RECORDS PROVIDED section start

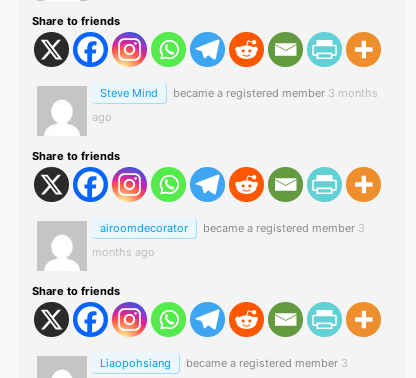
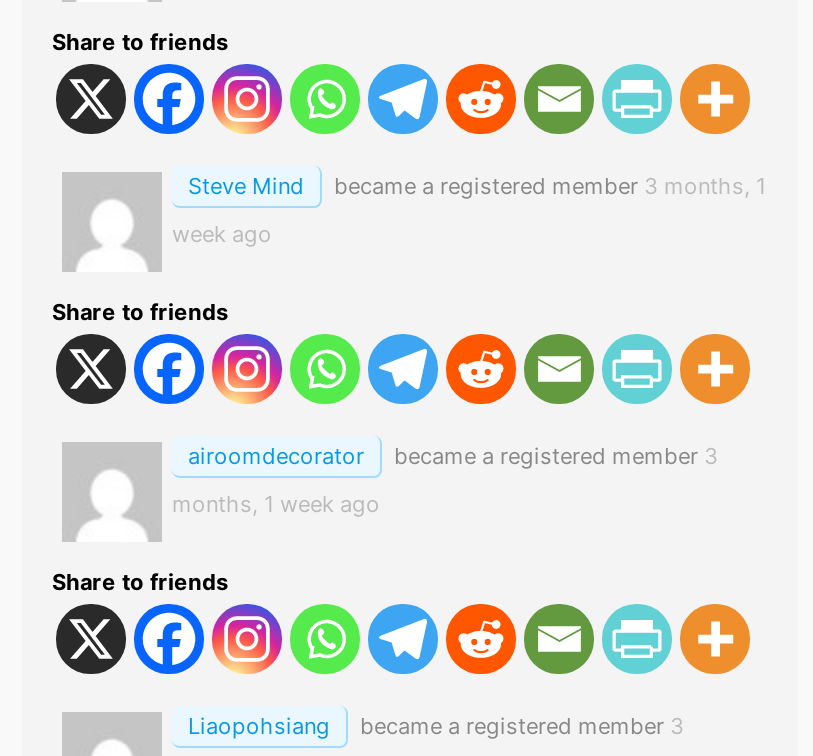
- became a registered member 3 months
+ became a registered member 3 months, 1

- ago
+ week ago

- months ago
+ months, 1 week ago
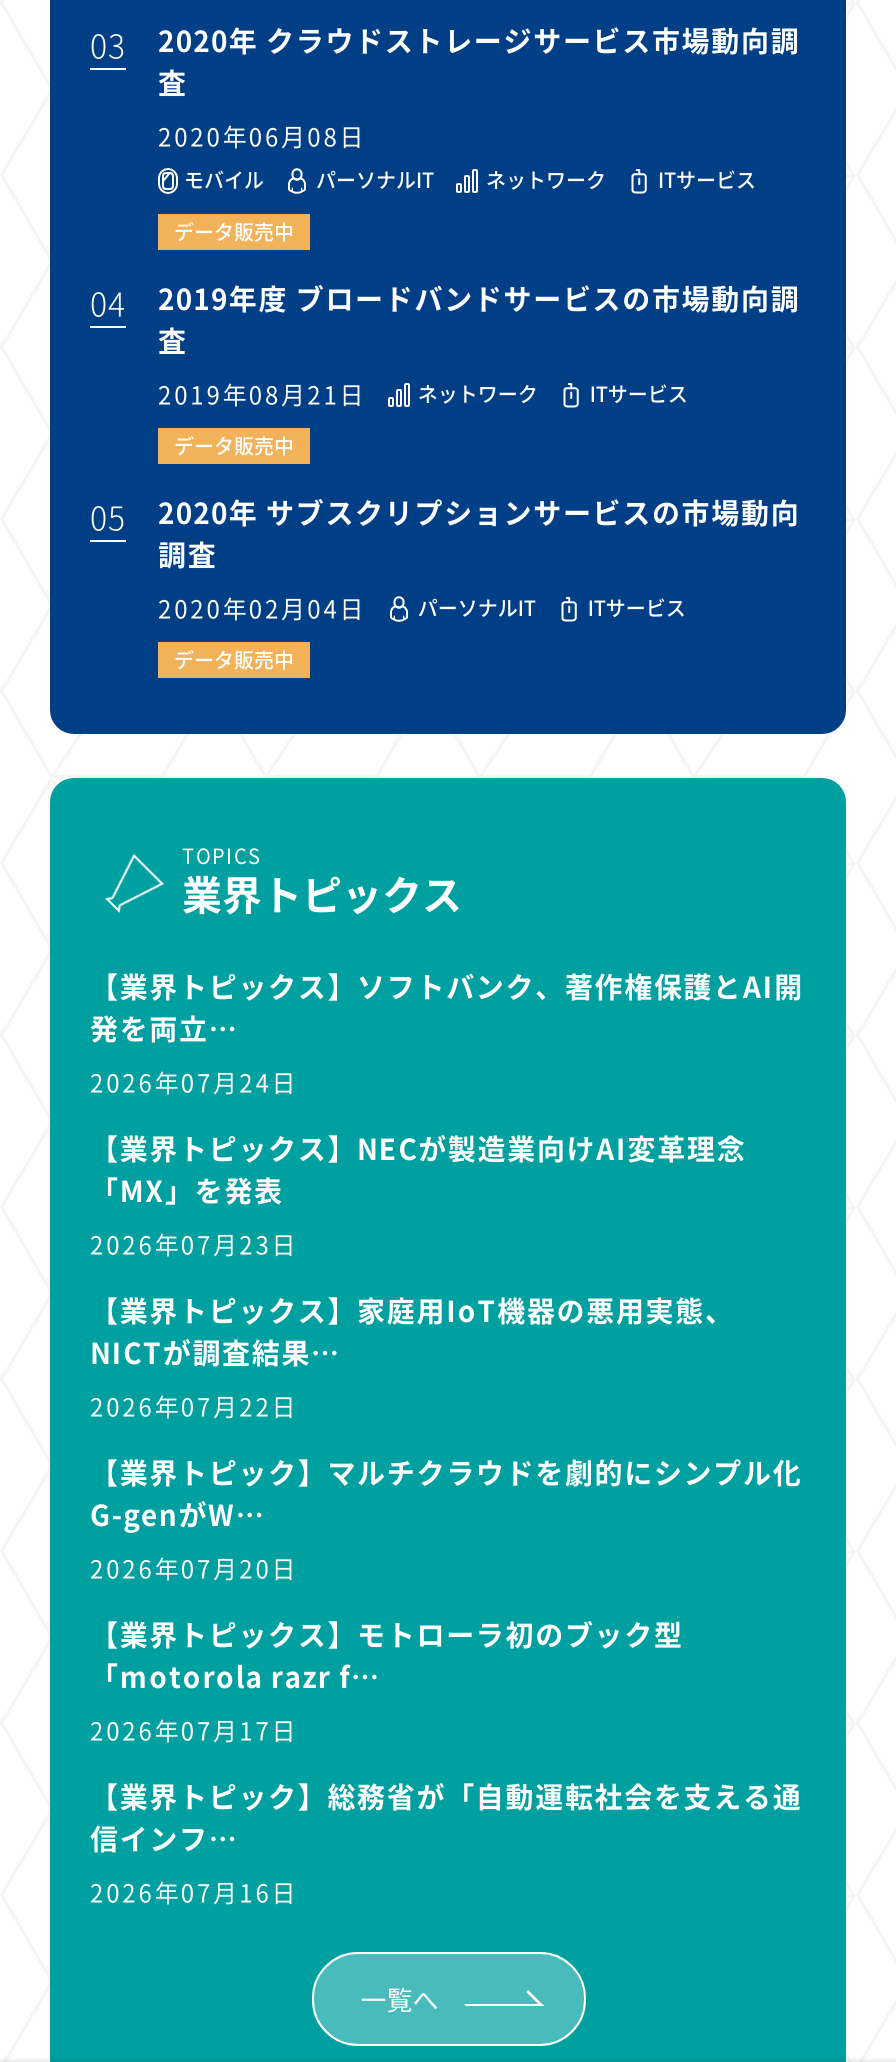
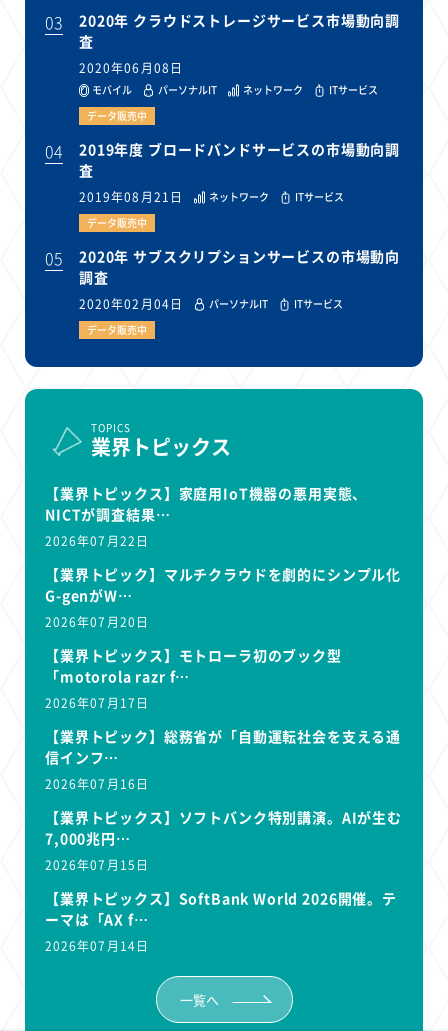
- 【業界トピックス】ソフトバンク、著作権保護とAI開
- 発を両立…
- 2026年07月24日
- 【業界トピックス】NECが製造業向けAI変革理念
- 「MX」を発表
- 2026年07月23日

moved up: 【業界トピックス】家庭用IoT機器の悪用実態、 | NICTが調査結果… | 2026年07月22日 | ... | 信インフ… | 2026年07月16日

+ 【業界トピックス】ソフトバンク特別講演。AIが生む
+ 7,000兆円…
+ 2026年07月15日
+ 【業界トピックス】SoftBank World 2026開催。テ
+ ーマは「AX f…
+ 2026年07月14日
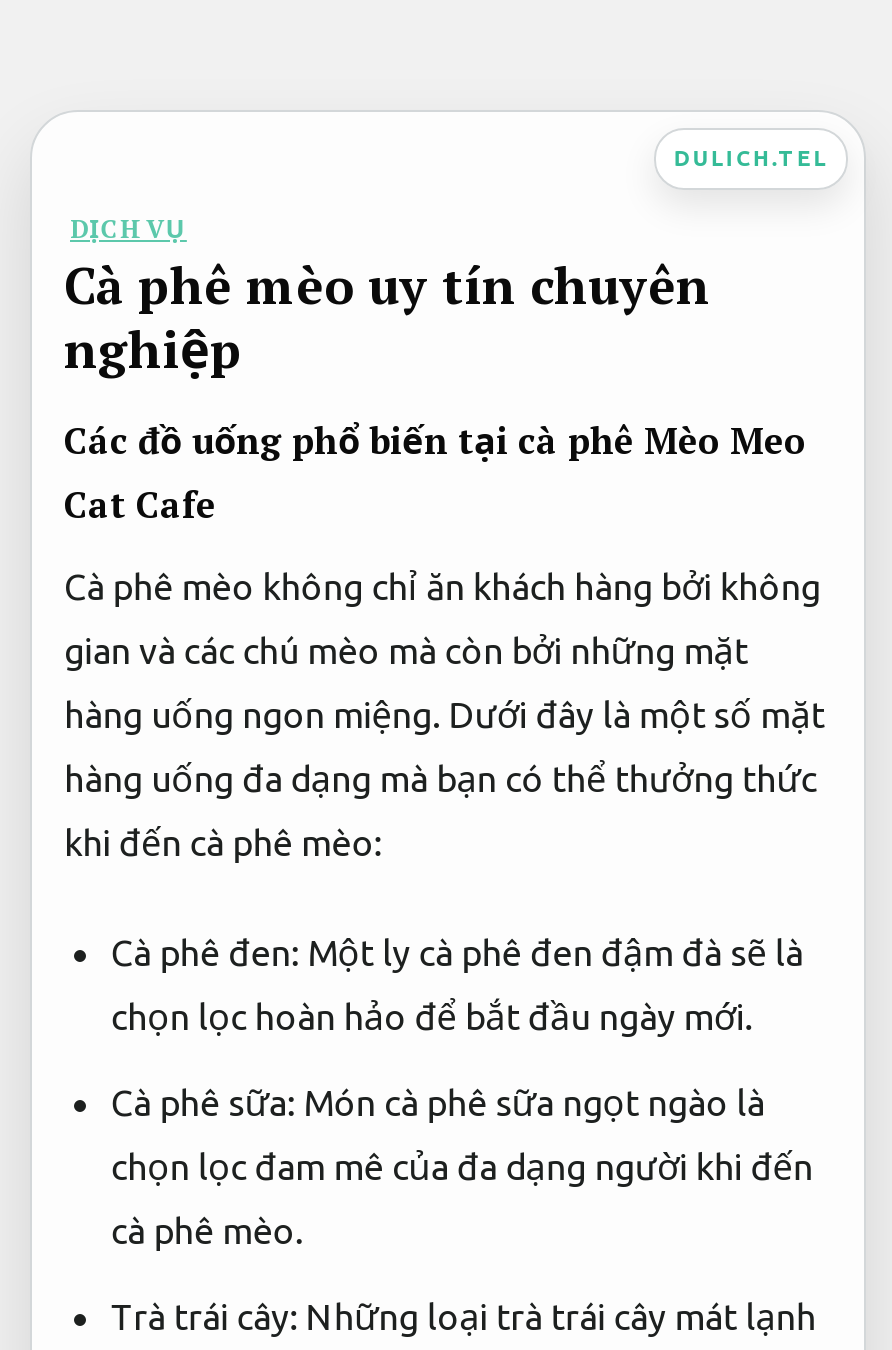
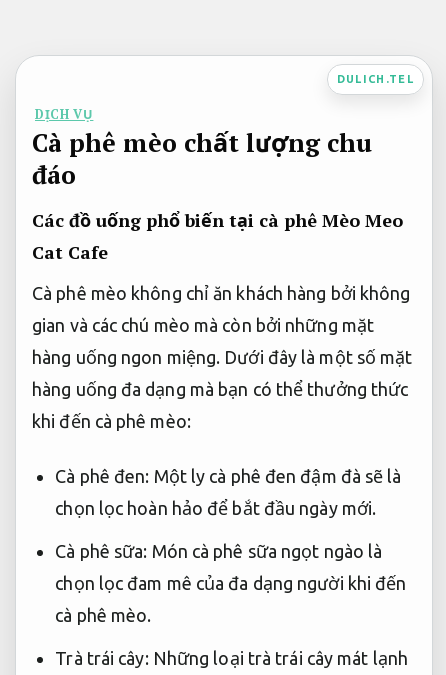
- Cà phê mèo uy tín chuyên
- nghiệp
+ Cà phê mèo chất lượng chu
+ đáo
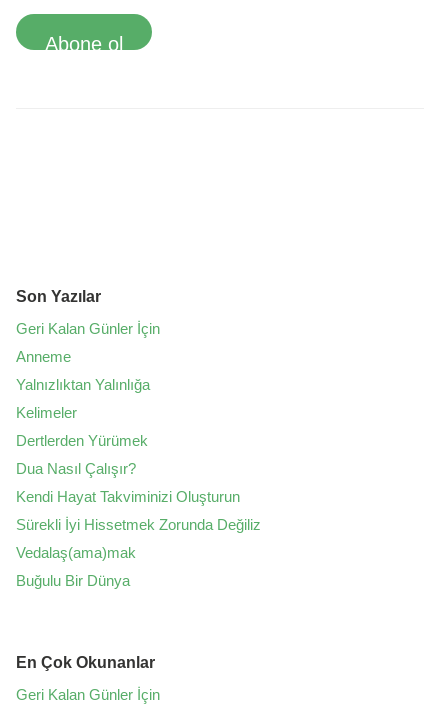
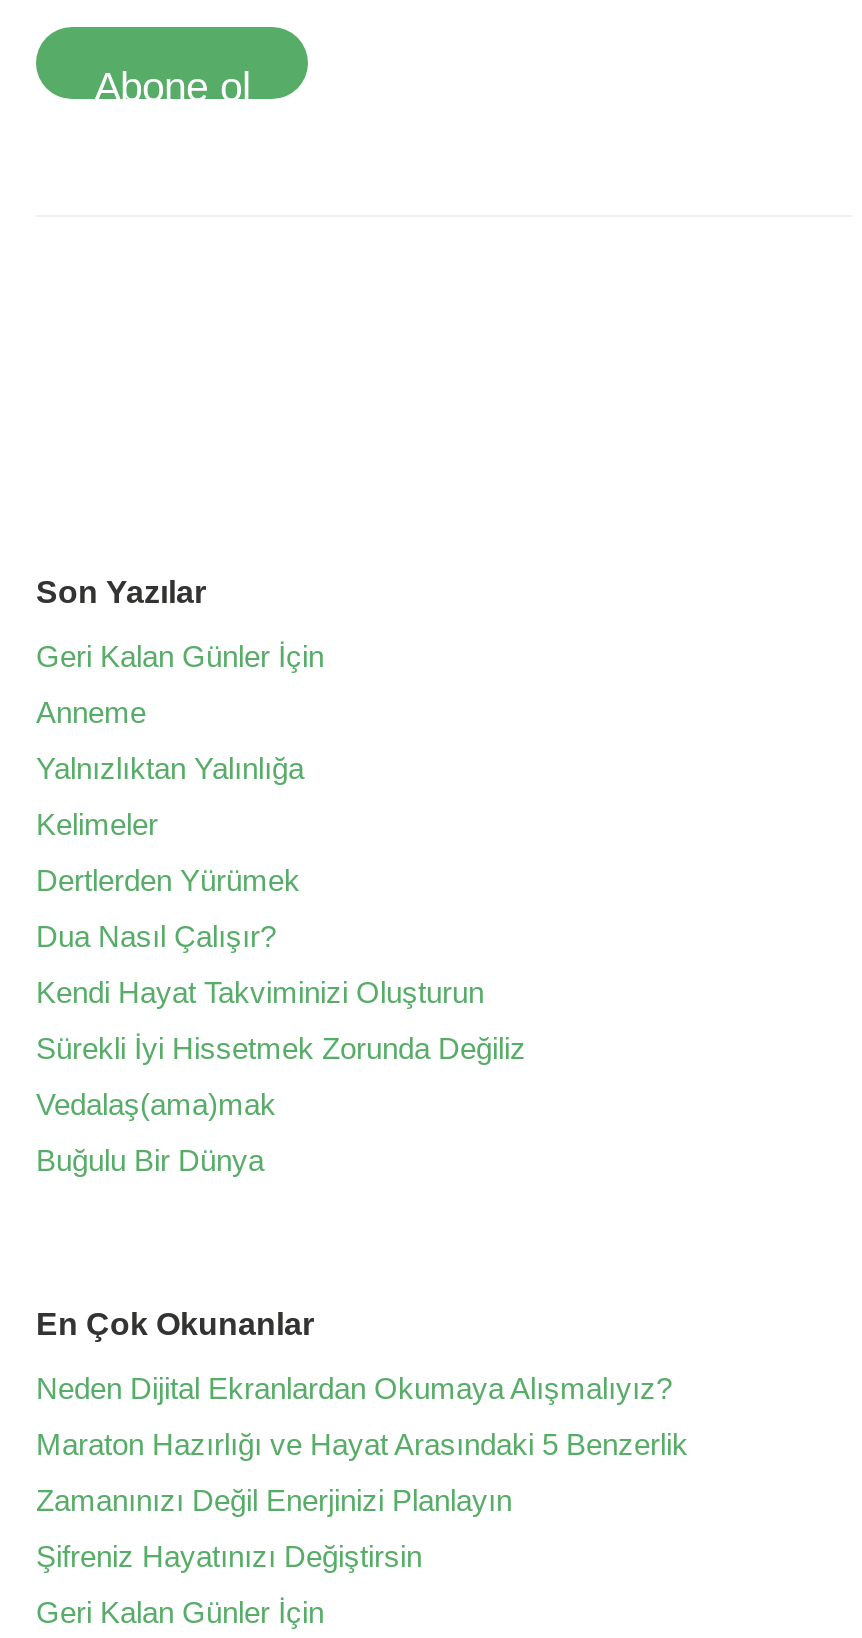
+ Neden Dijital Ekranlardan Okumaya Alışmalıyız?
+ Maraton Hazırlığı ve Hayat Arasındaki 5 Benzerlik
+ Zamanınızı Değil Enerjinizi Planlayın
+ Şifreniz Hayatınızı Değiştirsin
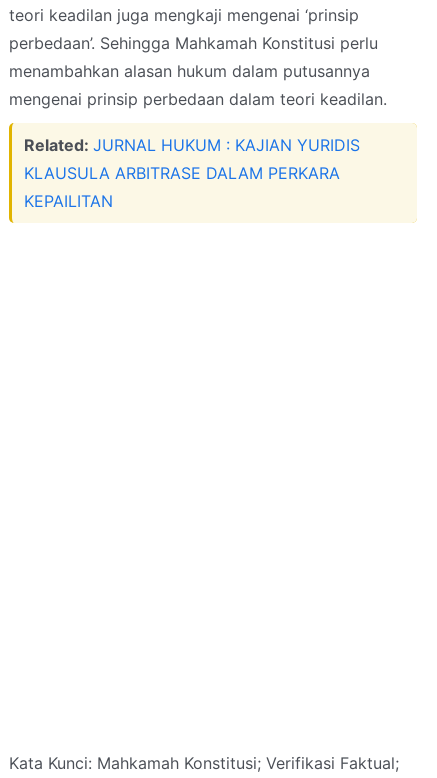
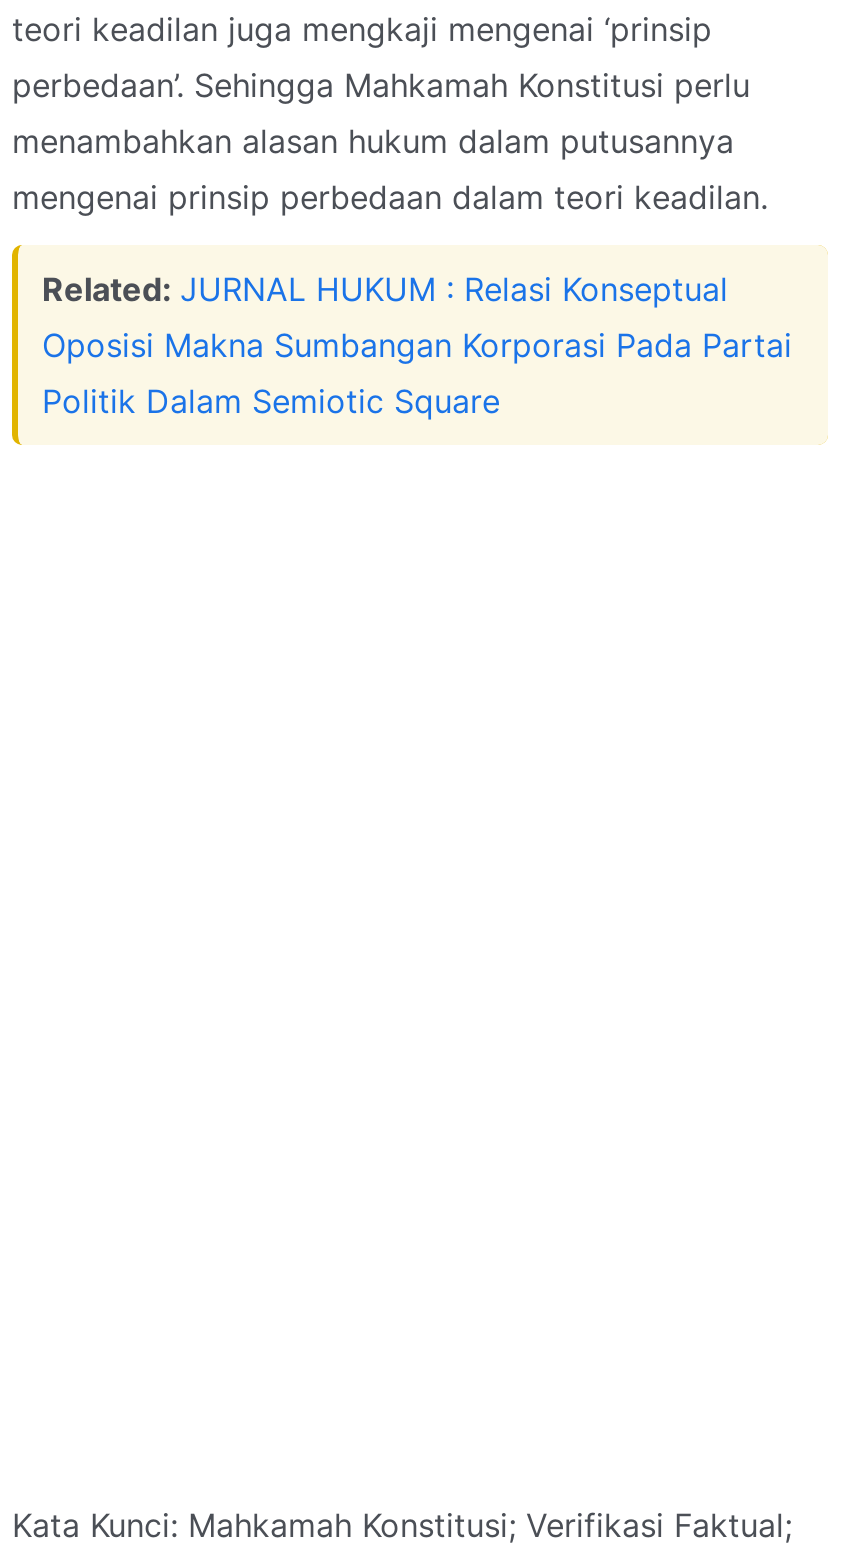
- Related: JURNAL HUKUM : KAJIAN YURIDIS
- KLAUSULA ARBITRASE DALAM PERKARA
- KEPAILITAN
+ Related: JURNAL HUKUM : Relasi Konseptual
+ Oposisi Makna Sumbangan Korporasi Pada Partai
+ Politik Dalam Semiotic Square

RECORDS PROVIDED section end

Every line above that holds "member" should be copied out.

■ RESPONSE FOR THIS EXERCISE:
- became a registered member 3 months
+ became a registered member 3 months, 1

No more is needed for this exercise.